### [Provided records]
Segment Open

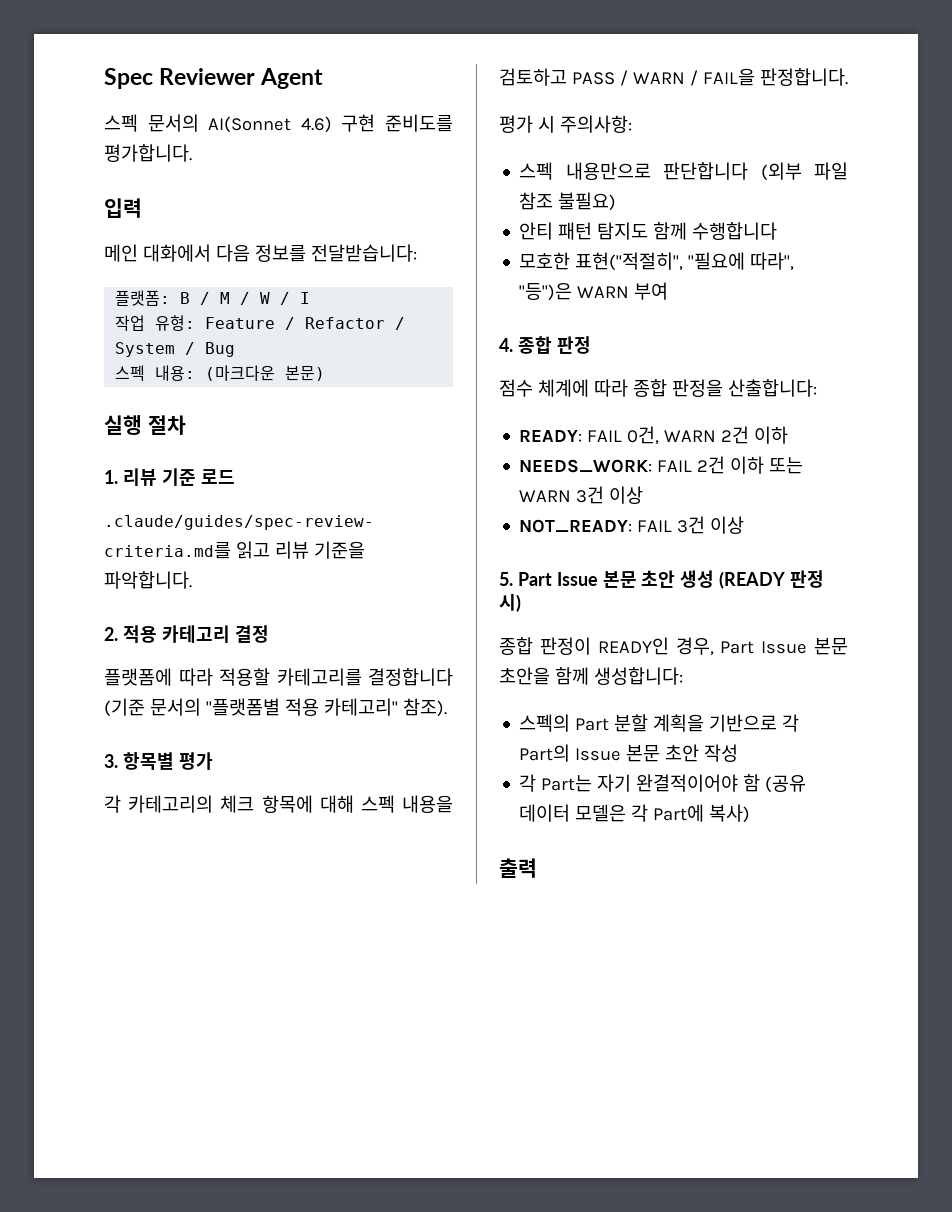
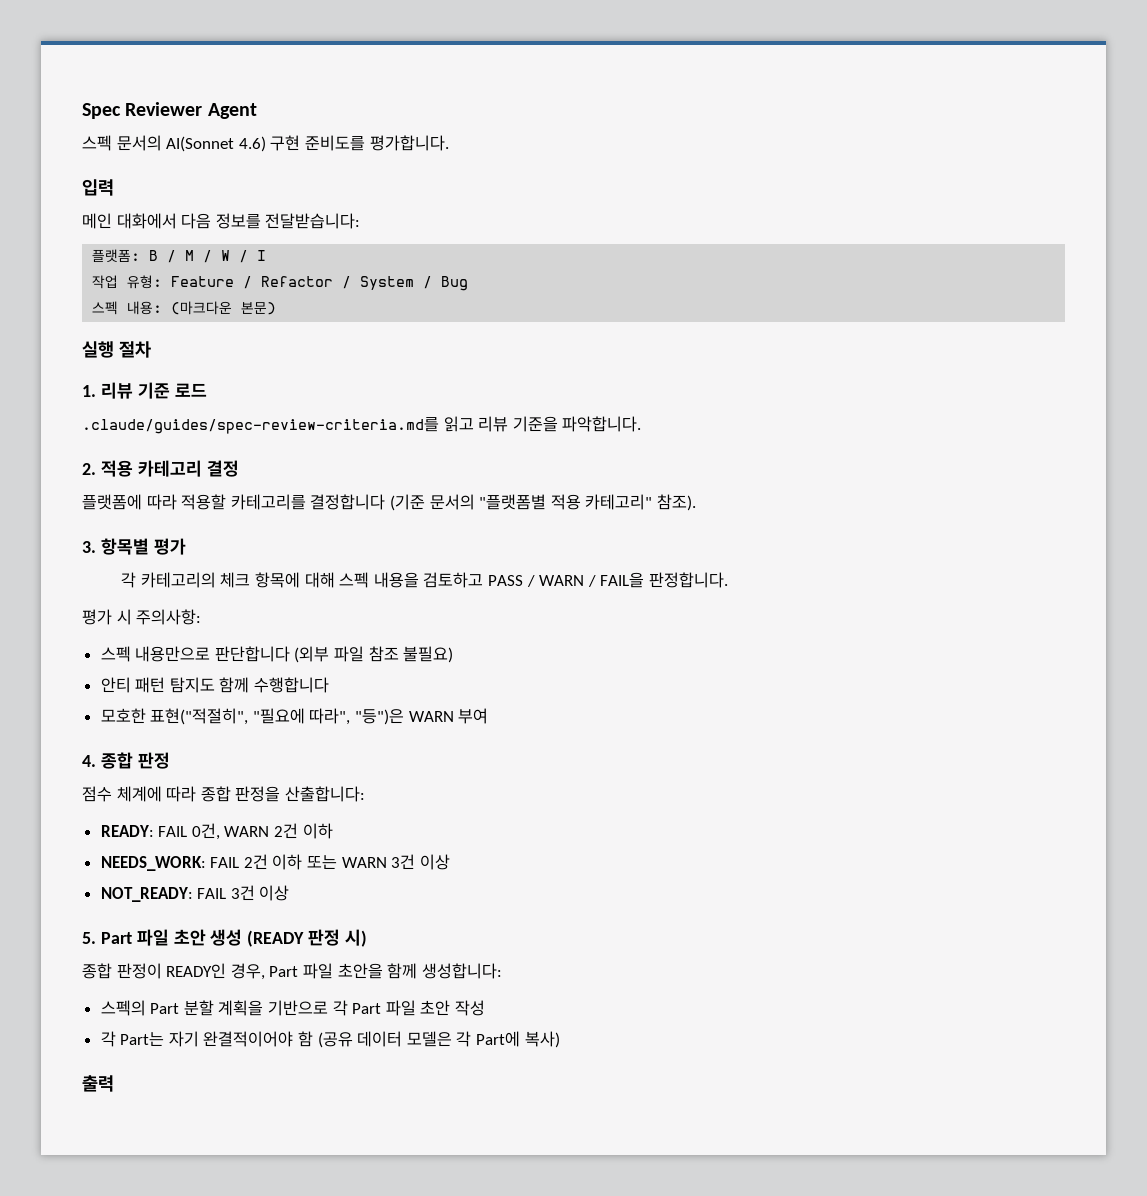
- 5. Part Issue 본문 초안 생성 (READY 판정 시)
+ 5. Part 파일 초안 생성 (READY 판정 시)
- 종합 판정이 READY인 경우, Part Issue 본문 초안을 함께 생성합니다:
+ 종합 판정이 READY인 경우, Part 파일 초안을 함께 생성합니다:
- 스펙의 Part 분할 계획을 기반으로 각 Part의 Issue 본문 초안 작성
+ 스펙의 Part 분할 계획을 기반으로 각 Part 파일 초안 작성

Segment Closed

### [Exercise aim]
Return each entry above unchanged. Leave the pictures out.

### [Answer to the exercise]
- 5. Part Issue 본문 초안 생성 (READY 판정 시)
+ 5. Part 파일 초안 생성 (READY 판정 시)
- 종합 판정이 READY인 경우, Part Issue 본문 초안을 함께 생성합니다:
+ 종합 판정이 READY인 경우, Part 파일 초안을 함께 생성합니다:
- 스펙의 Part 분할 계획을 기반으로 각 Part의 Issue 본문 초안 작성
+ 스펙의 Part 분할 계획을 기반으로 각 Part 파일 초안 작성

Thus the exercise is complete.